» Instructions to follow
As written and without pictures, set down the lines from the one that contains "traffic time is" through the end of the data.
┄┄┄┄┄┄┄┄┄┄
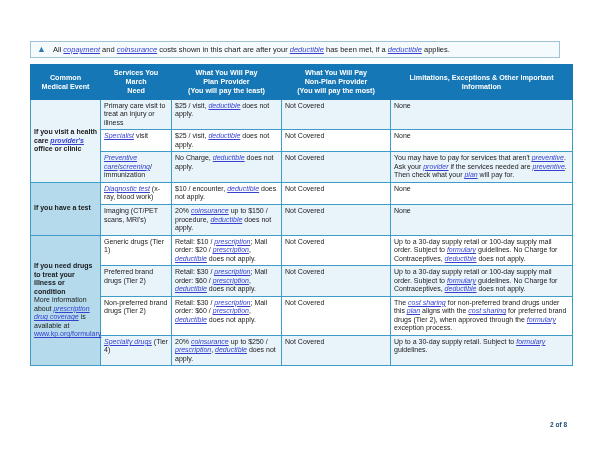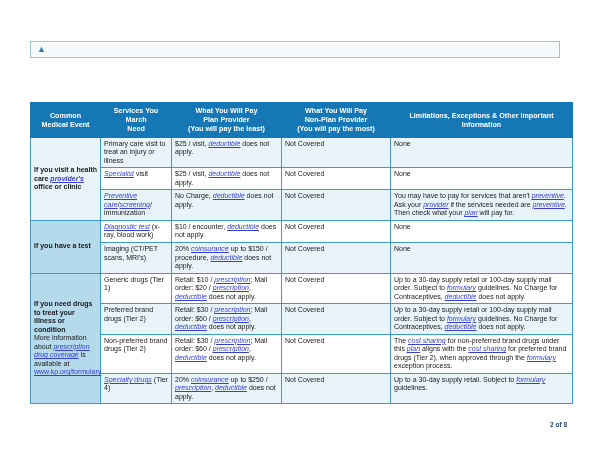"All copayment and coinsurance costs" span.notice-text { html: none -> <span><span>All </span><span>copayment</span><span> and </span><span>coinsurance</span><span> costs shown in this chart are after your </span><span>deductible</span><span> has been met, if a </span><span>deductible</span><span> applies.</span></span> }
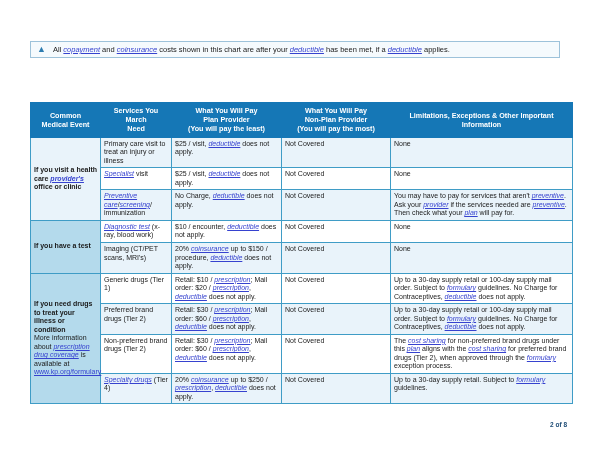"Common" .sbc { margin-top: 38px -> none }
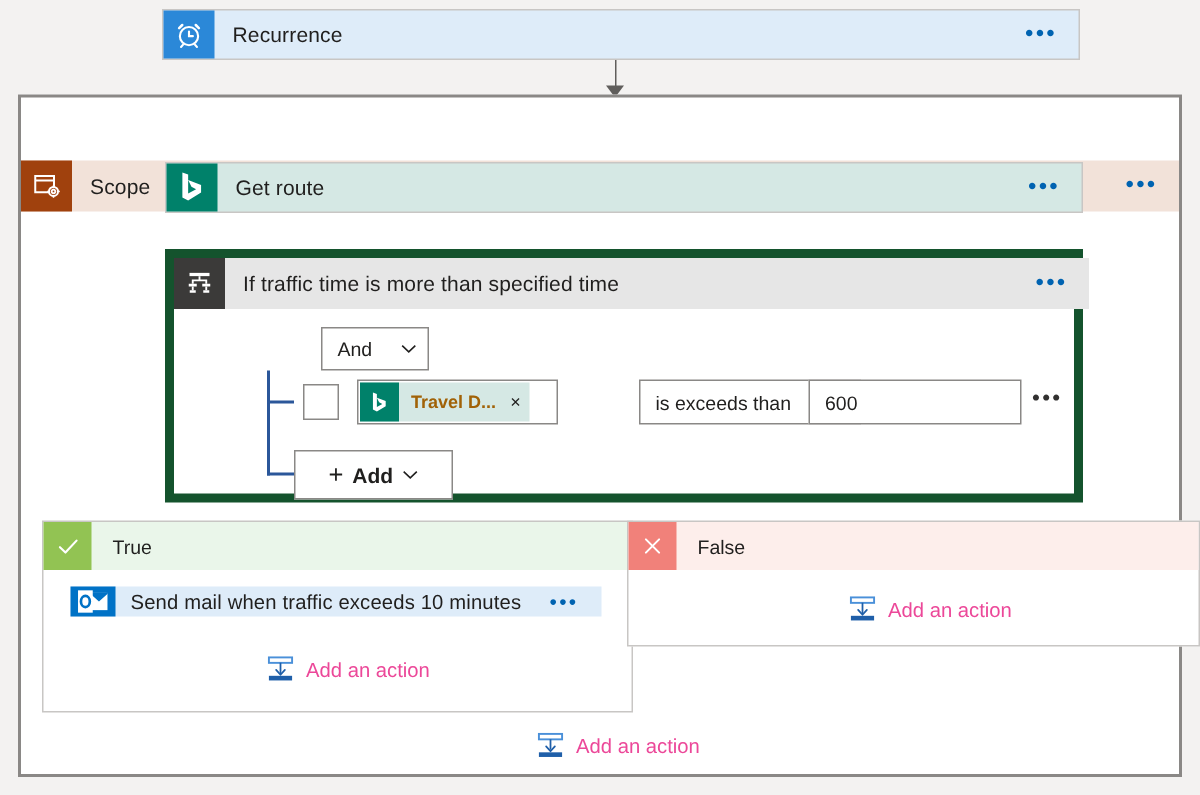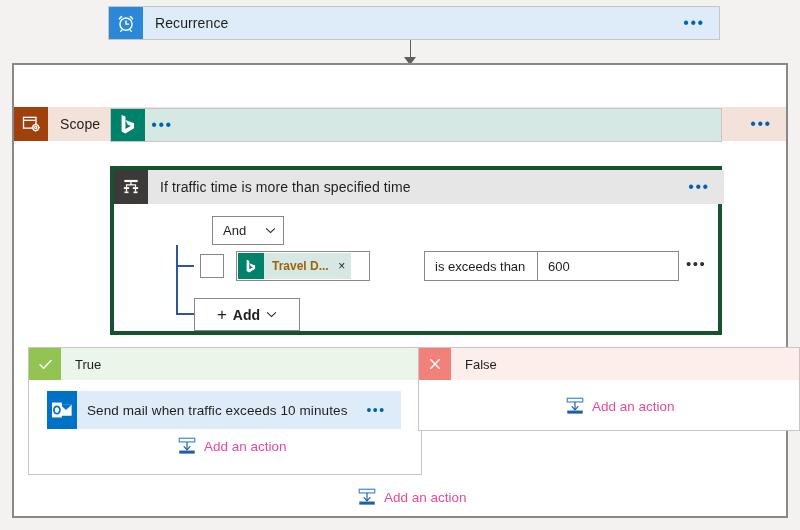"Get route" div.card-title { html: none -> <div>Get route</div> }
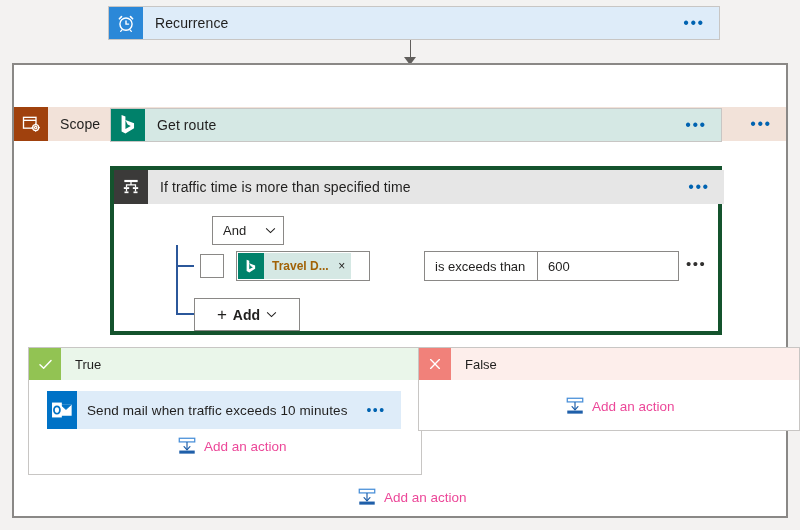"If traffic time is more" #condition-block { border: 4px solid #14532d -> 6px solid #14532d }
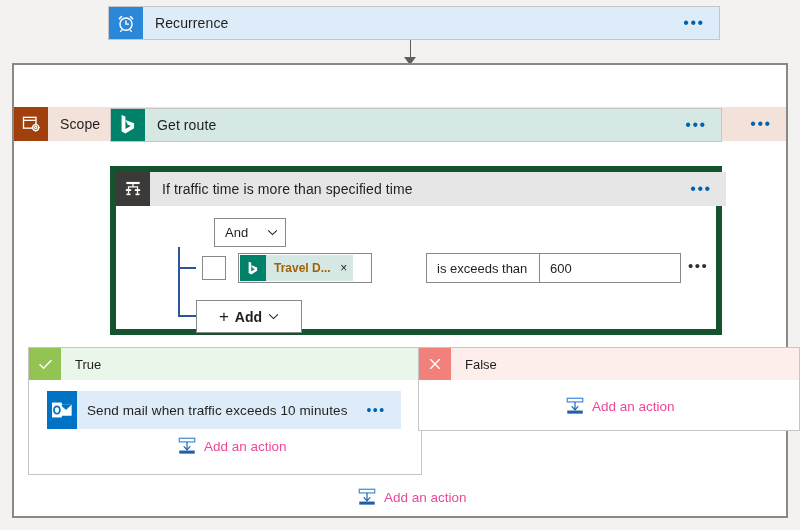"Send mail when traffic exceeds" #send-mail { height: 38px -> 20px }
┄┄┄┄┄┄┄┄┄┄
» Answer section
"If traffic time is more" #condition-block { border: 4px solid #14532d -> 6px solid #14532d }
"Send mail when traffic exceeds" #send-mail { height: 38px -> 20px }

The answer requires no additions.